BEGIN Data

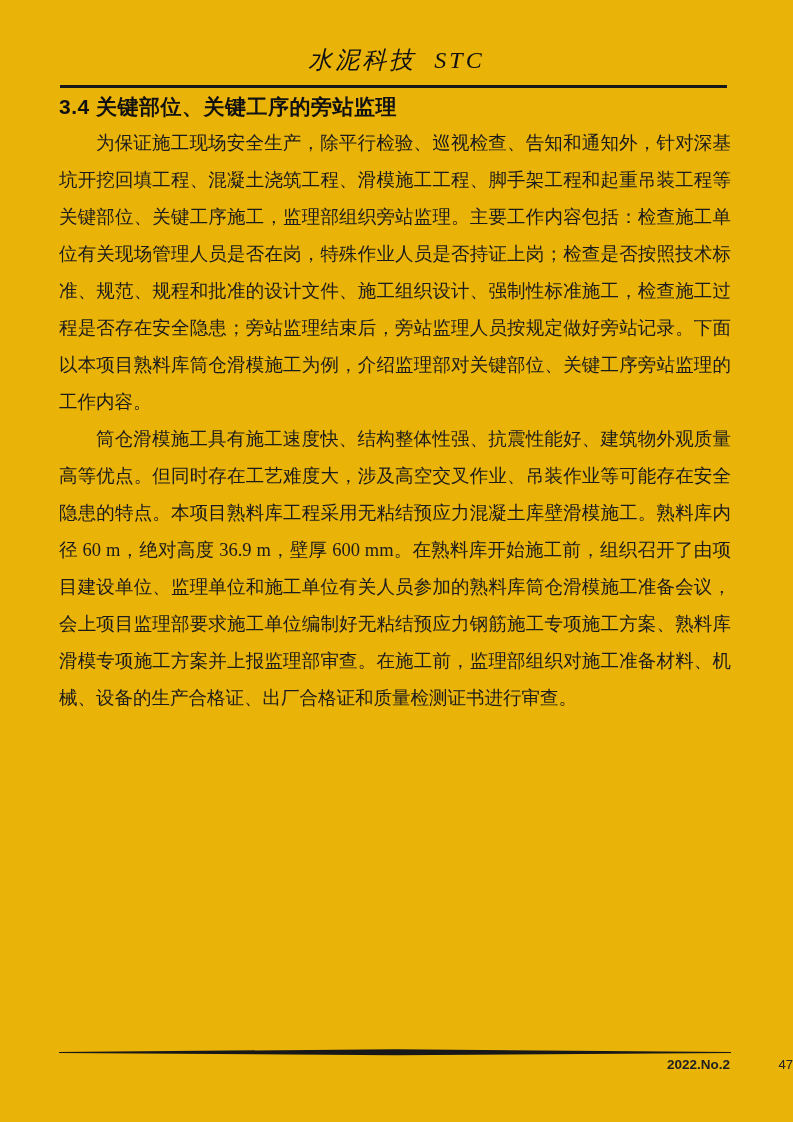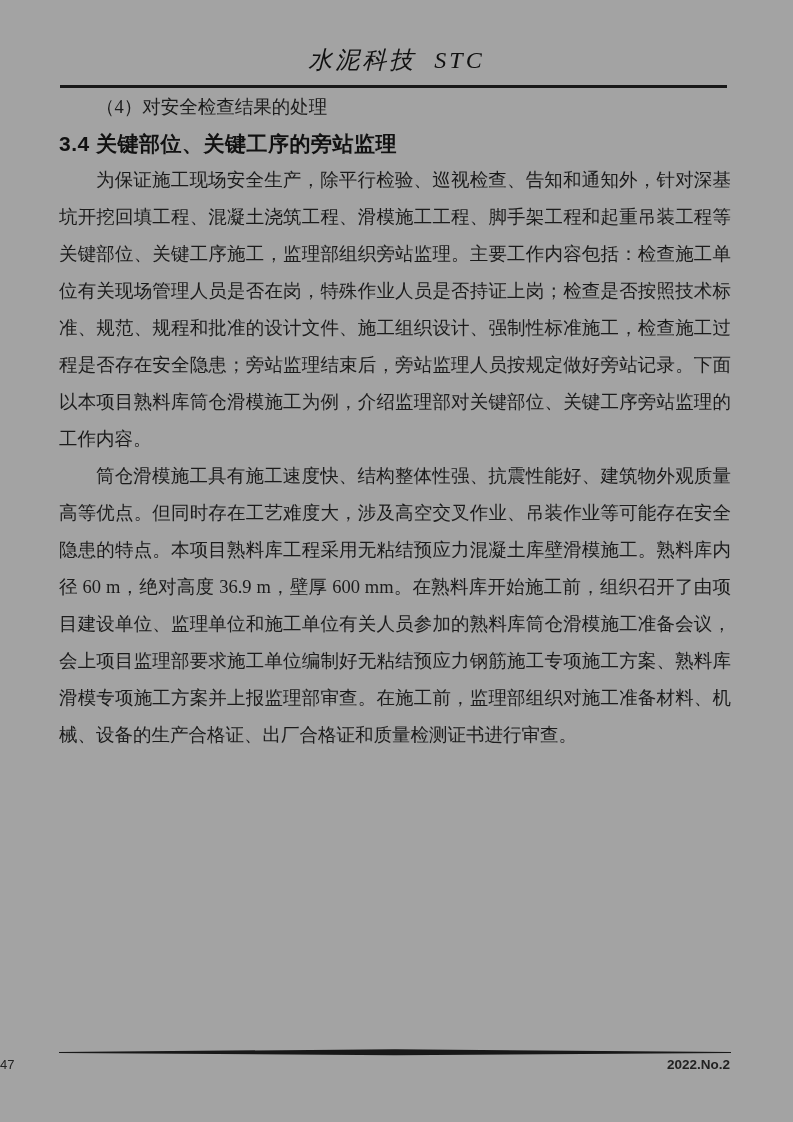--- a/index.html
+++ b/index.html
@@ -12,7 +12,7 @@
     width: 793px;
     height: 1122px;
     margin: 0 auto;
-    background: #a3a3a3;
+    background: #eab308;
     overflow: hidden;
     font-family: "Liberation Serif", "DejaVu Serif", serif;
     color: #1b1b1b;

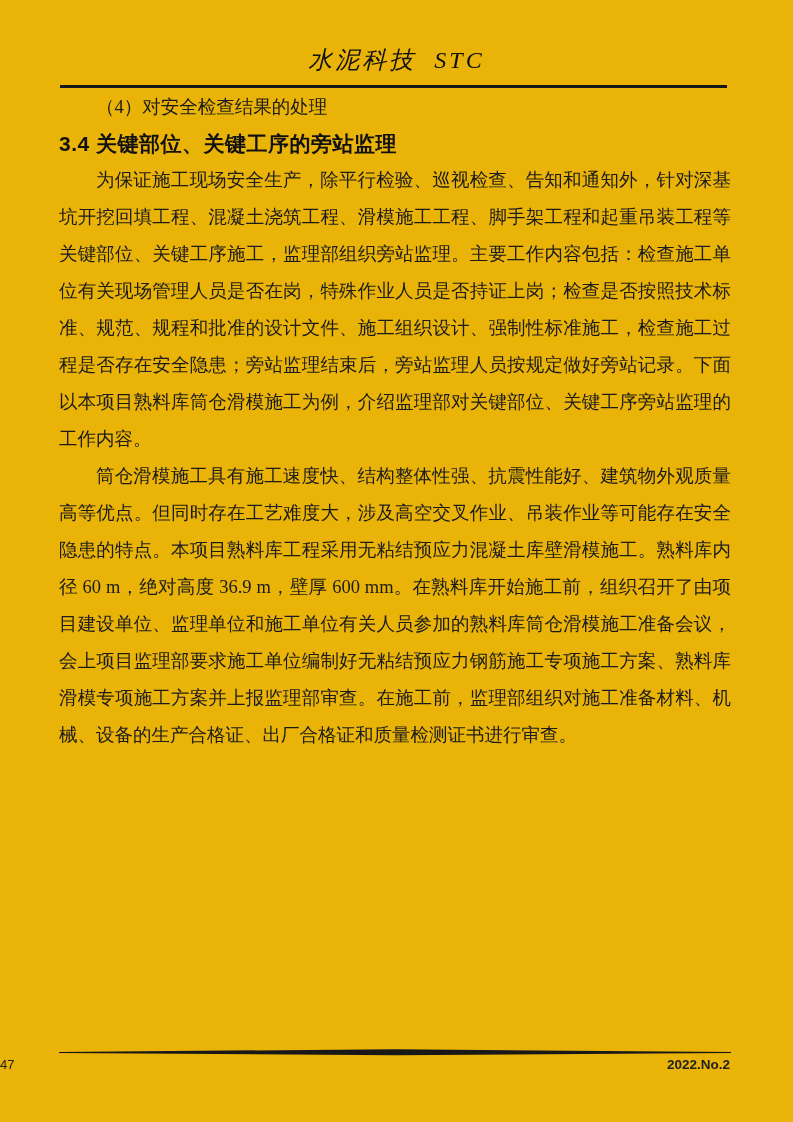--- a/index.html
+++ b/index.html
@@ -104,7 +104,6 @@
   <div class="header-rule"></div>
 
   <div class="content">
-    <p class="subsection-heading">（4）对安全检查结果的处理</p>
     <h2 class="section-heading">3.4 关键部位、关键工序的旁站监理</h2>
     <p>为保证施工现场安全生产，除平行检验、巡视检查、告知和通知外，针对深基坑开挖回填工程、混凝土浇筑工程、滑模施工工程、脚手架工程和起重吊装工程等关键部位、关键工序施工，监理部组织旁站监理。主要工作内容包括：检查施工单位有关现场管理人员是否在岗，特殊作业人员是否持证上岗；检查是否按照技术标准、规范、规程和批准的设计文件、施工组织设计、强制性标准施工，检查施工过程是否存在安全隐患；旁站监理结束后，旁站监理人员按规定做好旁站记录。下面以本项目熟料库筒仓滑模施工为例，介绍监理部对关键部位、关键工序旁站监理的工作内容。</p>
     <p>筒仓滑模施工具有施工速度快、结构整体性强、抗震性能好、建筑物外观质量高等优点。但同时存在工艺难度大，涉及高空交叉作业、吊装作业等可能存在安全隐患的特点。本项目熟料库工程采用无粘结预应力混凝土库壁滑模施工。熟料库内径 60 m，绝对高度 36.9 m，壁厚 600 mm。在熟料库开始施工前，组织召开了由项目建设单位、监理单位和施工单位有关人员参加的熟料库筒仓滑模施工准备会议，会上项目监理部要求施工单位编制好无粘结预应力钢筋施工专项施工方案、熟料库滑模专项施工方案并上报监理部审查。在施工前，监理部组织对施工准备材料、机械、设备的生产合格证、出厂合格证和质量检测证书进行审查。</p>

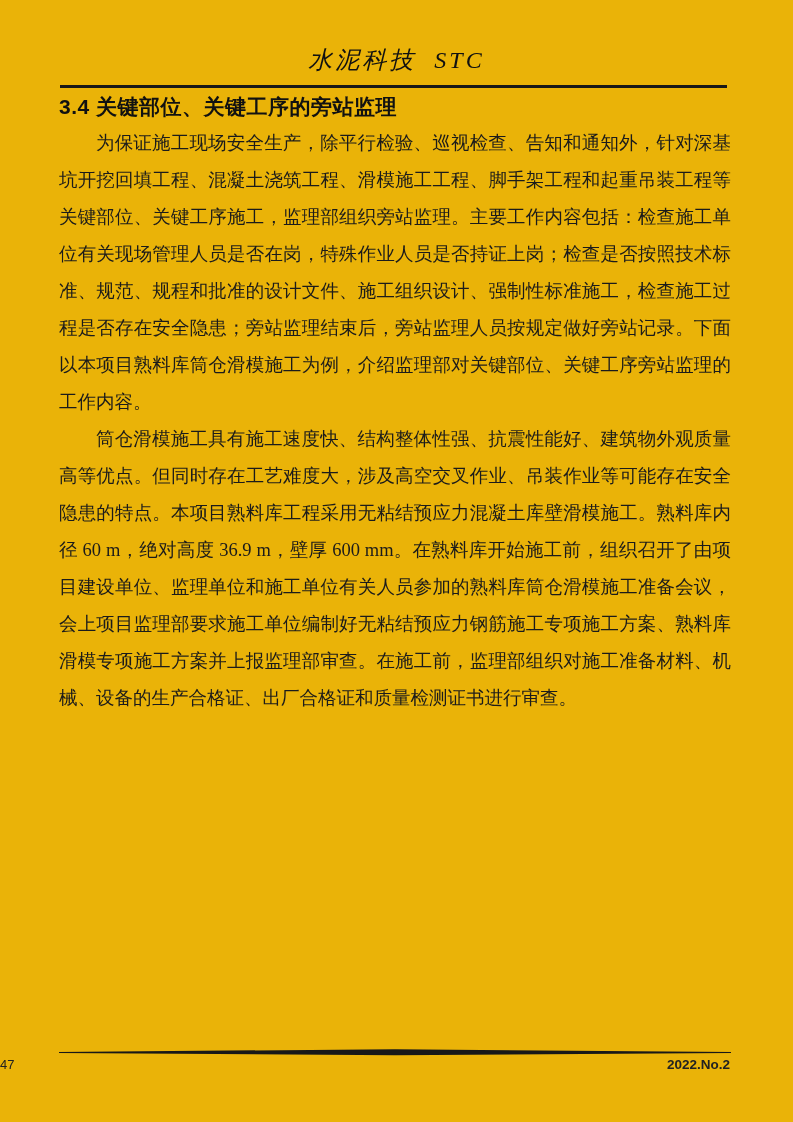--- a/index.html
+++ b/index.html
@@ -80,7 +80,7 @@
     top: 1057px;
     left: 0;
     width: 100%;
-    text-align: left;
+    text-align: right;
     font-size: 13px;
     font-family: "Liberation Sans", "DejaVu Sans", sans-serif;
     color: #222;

END Data

### What is needed:
In the listing above, how many lines have the string "family" in them? Reply with only the figure.

### Answer space:
2